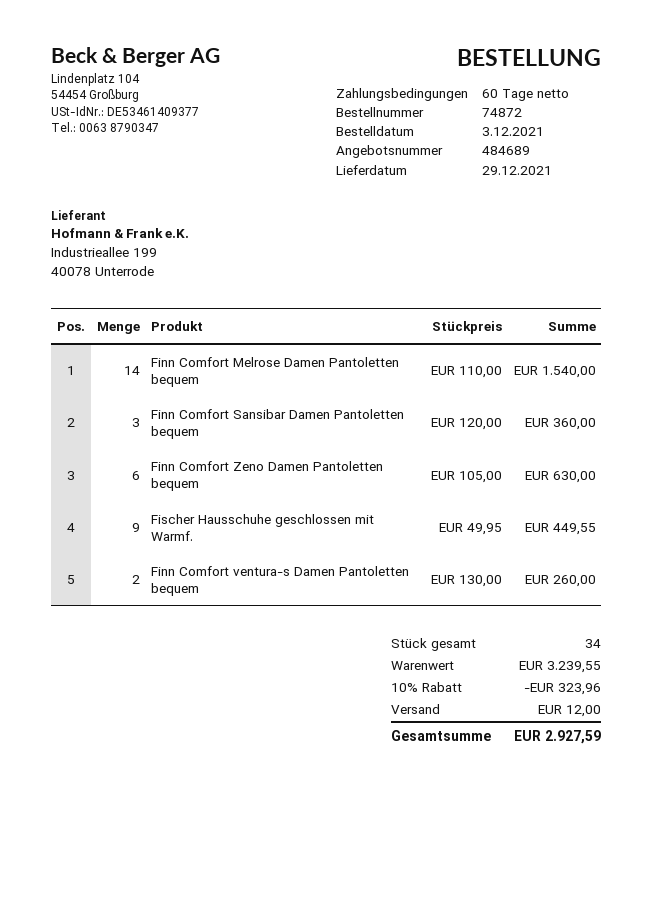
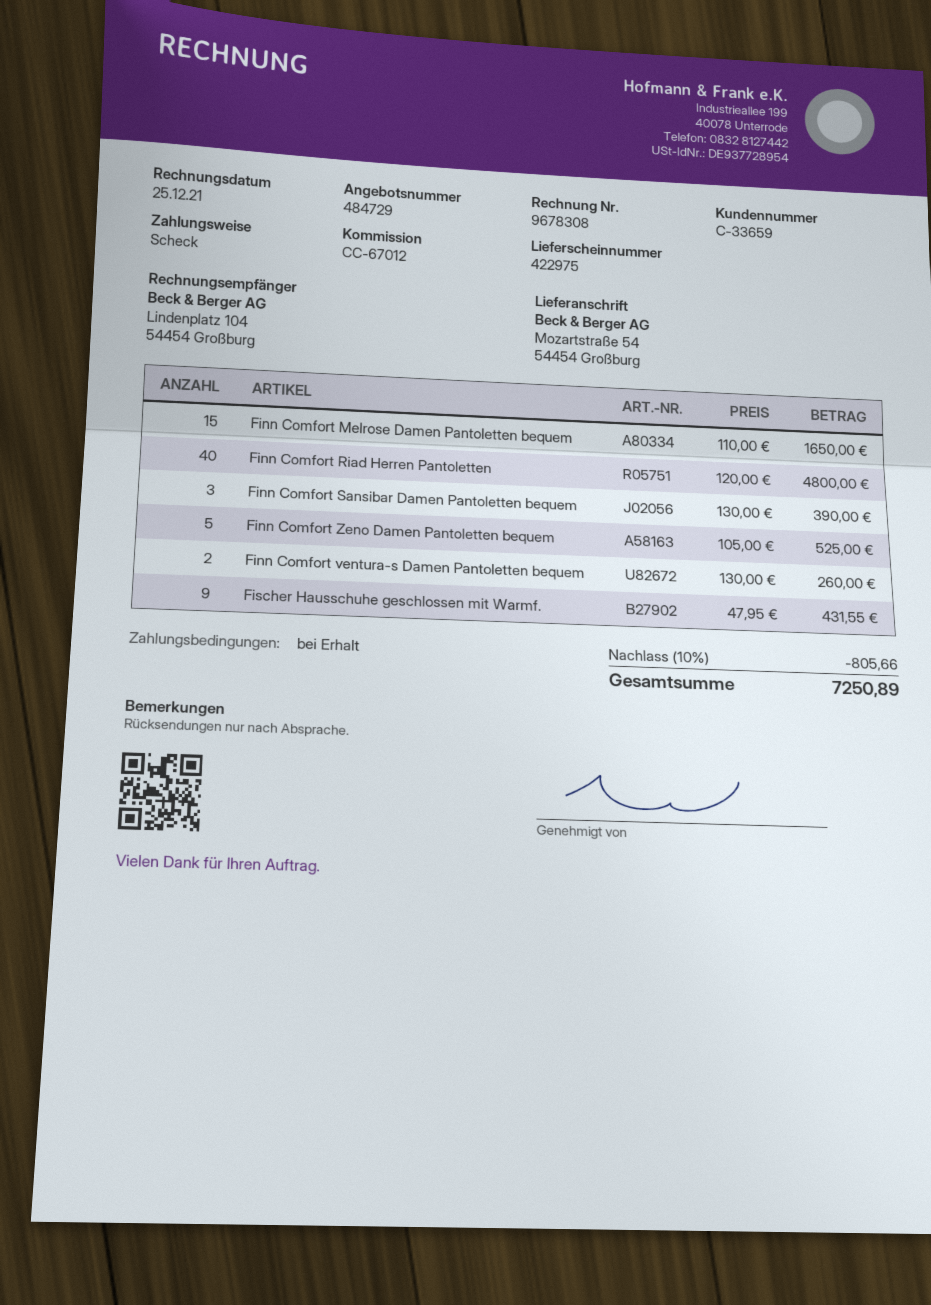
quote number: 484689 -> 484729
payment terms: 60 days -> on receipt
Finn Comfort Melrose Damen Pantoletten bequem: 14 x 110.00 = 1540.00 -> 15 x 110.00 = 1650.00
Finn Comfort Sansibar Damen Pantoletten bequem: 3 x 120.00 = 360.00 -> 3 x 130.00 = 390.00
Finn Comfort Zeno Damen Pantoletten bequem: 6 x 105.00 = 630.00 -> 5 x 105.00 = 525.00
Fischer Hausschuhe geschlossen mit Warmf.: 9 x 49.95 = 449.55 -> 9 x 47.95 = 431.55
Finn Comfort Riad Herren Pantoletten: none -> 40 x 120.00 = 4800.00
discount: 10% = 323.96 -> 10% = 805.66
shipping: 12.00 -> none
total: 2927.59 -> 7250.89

------

→ WORK ORDER
There is one span to return: the line holding "Fischer Hausschuhe geschlossen" and every line after it through the end of the listing above; please give it exactly and add nothing.

→ TASK ANSWER
Fischer Hausschuhe geschlossen mit Warmf.: 9 x 49.95 = 449.55 -> 9 x 47.95 = 431.55
Finn Comfort Riad Herren Pantoletten: none -> 40 x 120.00 = 4800.00
discount: 10% = 323.96 -> 10% = 805.66
shipping: 12.00 -> none
total: 2927.59 -> 7250.89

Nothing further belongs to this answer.